• **Entries taken from a collection**:
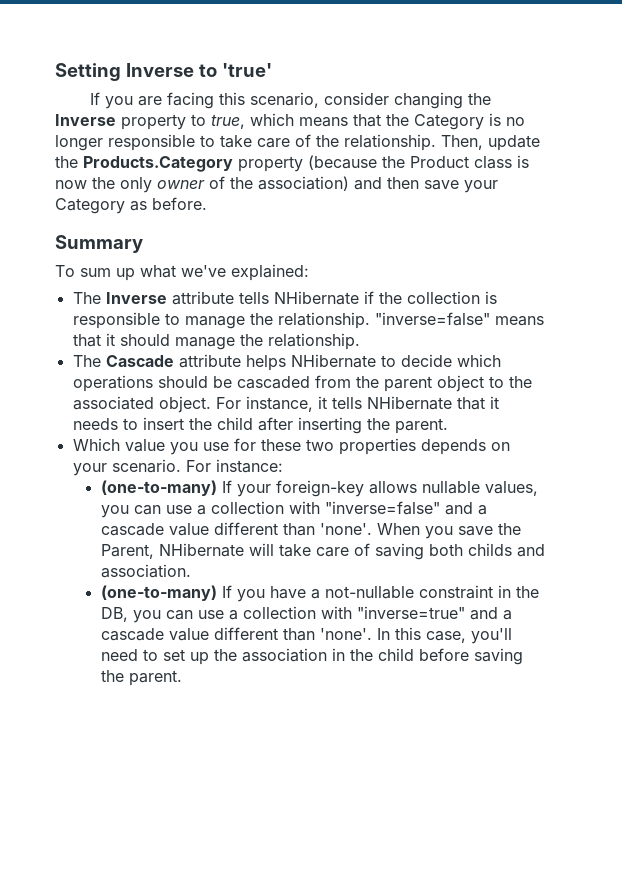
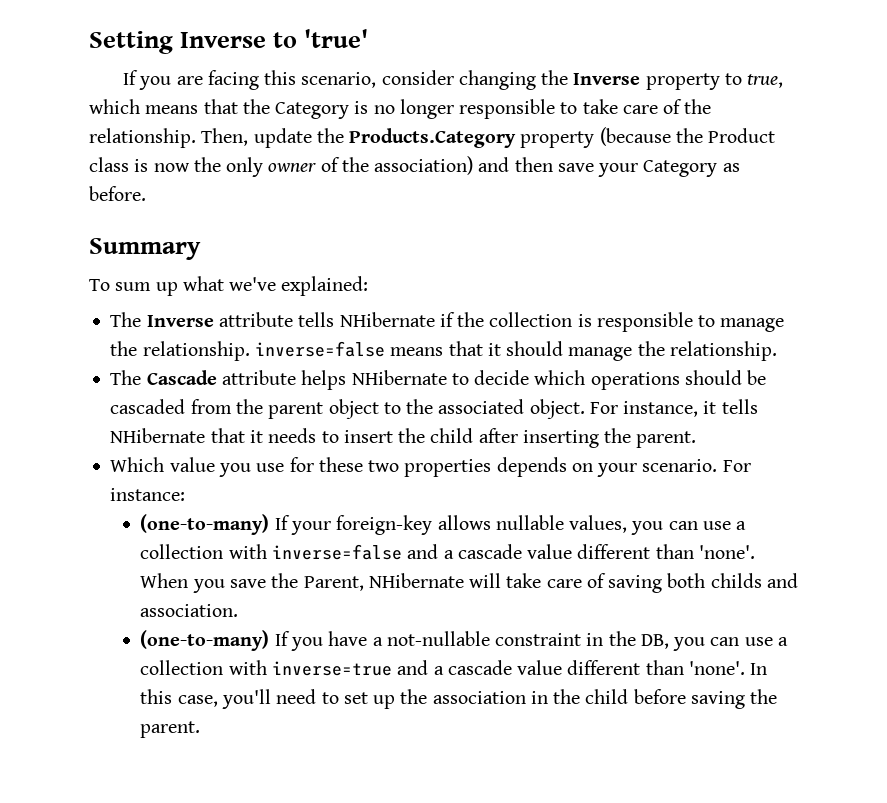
[374,312,490,326] "inverse=false" -> [254,341,385,357] inverse=false
[324,501,440,515] "inverse=false" -> [272,544,403,560] inverse=false
[356,606,465,619] "inverse=true" -> [272,661,393,676] inverse=true

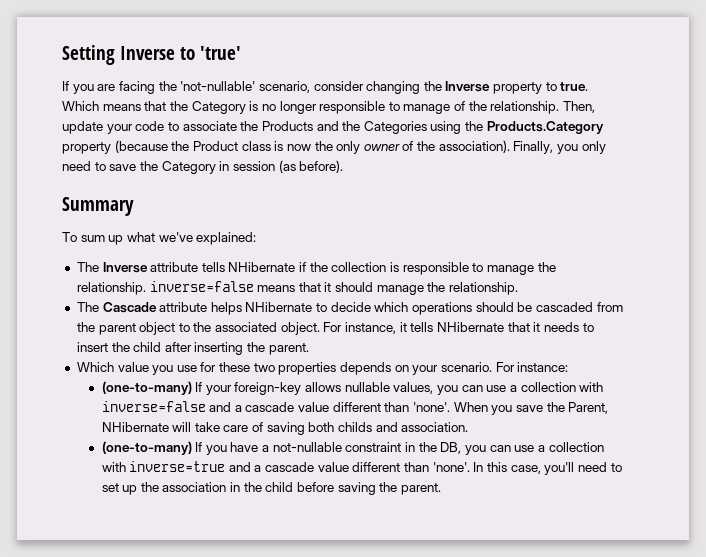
[264,70,297,85] this -> [158,81,256,91] the 'not-nullable'
[747,74,784,88] [89,99,140,114] true, which -> [560,82,589,91] [62,101,99,111] true. Which
[582,99,658,114] take care -> [403,104,451,114] manage
(312, 138) none -> [106,121,462,134] your code to associate the Products and the Categories using
[374,156,740,177] [89,186,146,201] association) and then save your Category as before. -> [438,140,606,154] [62,160,344,174] association). Finally, you only need to save the Category in session (as before).

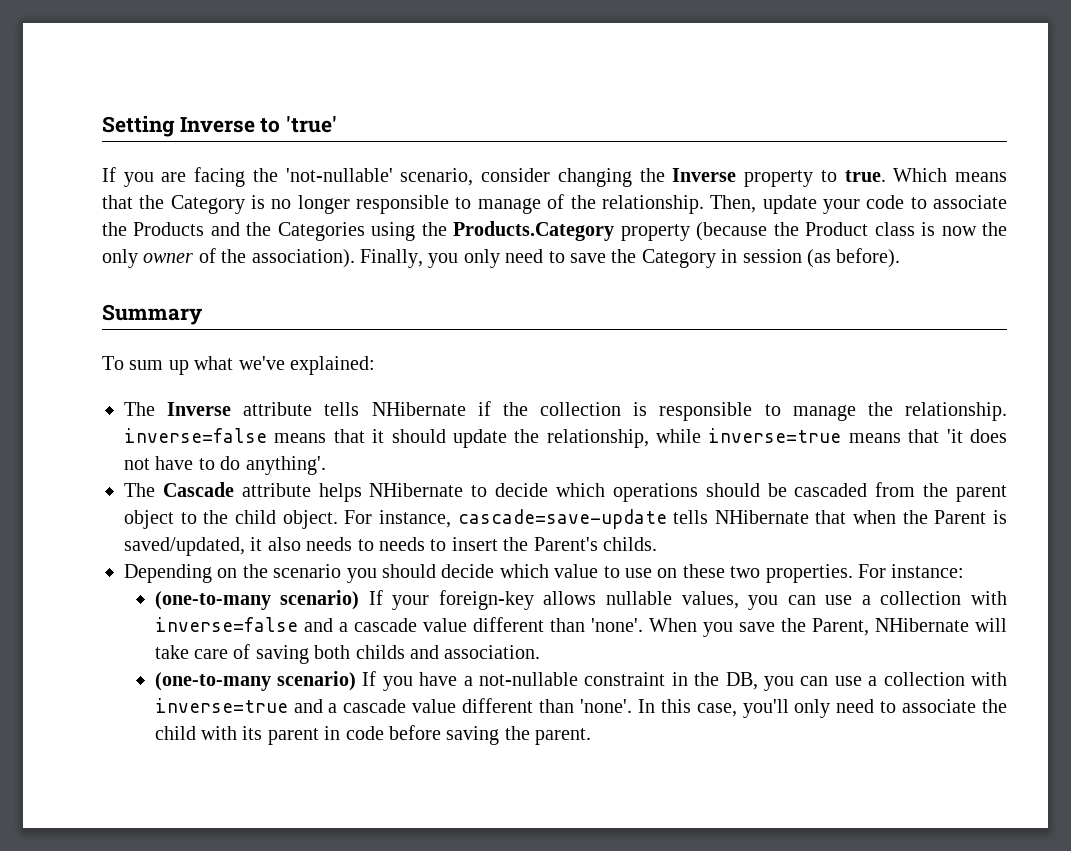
[376,282,519,295] manage the relationship. -> [452,428,1007,448] [124,456,326,475] update the relationship, while inverse=true means that 'it does not have to do anything'.
[215,322,278,332] associated -> [234,510,276,524] child
[399,322,407,332] it -> [457,509,667,529] cascade=save-update
[533,322,594,332] [76,342,309,355] [76,362,492,375] it needs to insert the child after inserting the parent. // Which value you use for these two properties depends on your scenario. -> [853,510,1007,524] [124,537,657,556] [124,564,853,583] when the Parent is saved/updated, it also needs to needs to insert the Parent's childs. // Depending on the scenario you should decide which value to use on these two properties.
[101,381,192,395] (one-to-many) -> [154,590,360,610] (one-to-many scenario)
[101,441,192,455] (one-to-many) -> [154,671,357,691] (one-to-many scenario)
[577,462,622,472] [101,482,294,495] need to set up the association in the child -> [794,699,1007,718] [154,726,384,745] only need to associate the child with its parent in code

• **What the exercise asks**: Repeat the records in full, exactly as they appear, but with the pictures removed.

• **Your response**:
[374,312,490,326] "inverse=false" -> [254,341,385,357] inverse=false
[324,501,440,515] "inverse=false" -> [272,544,403,560] inverse=false
[356,606,465,619] "inverse=true" -> [272,661,393,676] inverse=true

[264,70,297,85] this -> [158,81,256,91] the 'not-nullable'
[747,74,784,88] [89,99,140,114] true, which -> [560,82,589,91] [62,101,99,111] true. Which
[582,99,658,114] take care -> [403,104,451,114] manage
(312, 138) none -> [106,121,462,134] your code to associate the Products and the Categories using
[374,156,740,177] [89,186,146,201] association) and then save your Category as before. -> [438,140,606,154] [62,160,344,174] association). Finally, you only need to save the Category in session (as before).

[376,282,519,295] manage the relationship. -> [452,428,1007,448] [124,456,326,475] update the relationship, while inverse=true means that 'it does not have to do anything'.
[215,322,278,332] associated -> [234,510,276,524] child
[399,322,407,332] it -> [457,509,667,529] cascade=save-update
[533,322,594,332] [76,342,309,355] [76,362,492,375] it needs to insert the child after inserting the parent. // Which value you use for these two properties depends on your scenario. -> [853,510,1007,524] [124,537,657,556] [124,564,853,583] when the Parent is saved/updated, it also needs to needs to insert the Parent's childs. // Depending on the scenario you should decide which value to use on these two properties.
[101,381,192,395] (one-to-many) -> [154,590,360,610] (one-to-many scenario)
[101,441,192,455] (one-to-many) -> [154,671,357,691] (one-to-many scenario)
[577,462,622,472] [101,482,294,495] need to set up the association in the child -> [794,699,1007,718] [154,726,384,745] only need to associate the child with its parent in code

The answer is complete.